▽

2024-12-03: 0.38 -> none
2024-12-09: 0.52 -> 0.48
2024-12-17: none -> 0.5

△
▽

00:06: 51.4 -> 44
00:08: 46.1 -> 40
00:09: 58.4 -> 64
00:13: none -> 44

△

#### [Description of the task]
Filter the listing above down to the lines that contain the word "none".

#### [Worked solution]
2024-12-03: 0.38 -> none
2024-12-17: none -> 0.5
00:13: none -> 44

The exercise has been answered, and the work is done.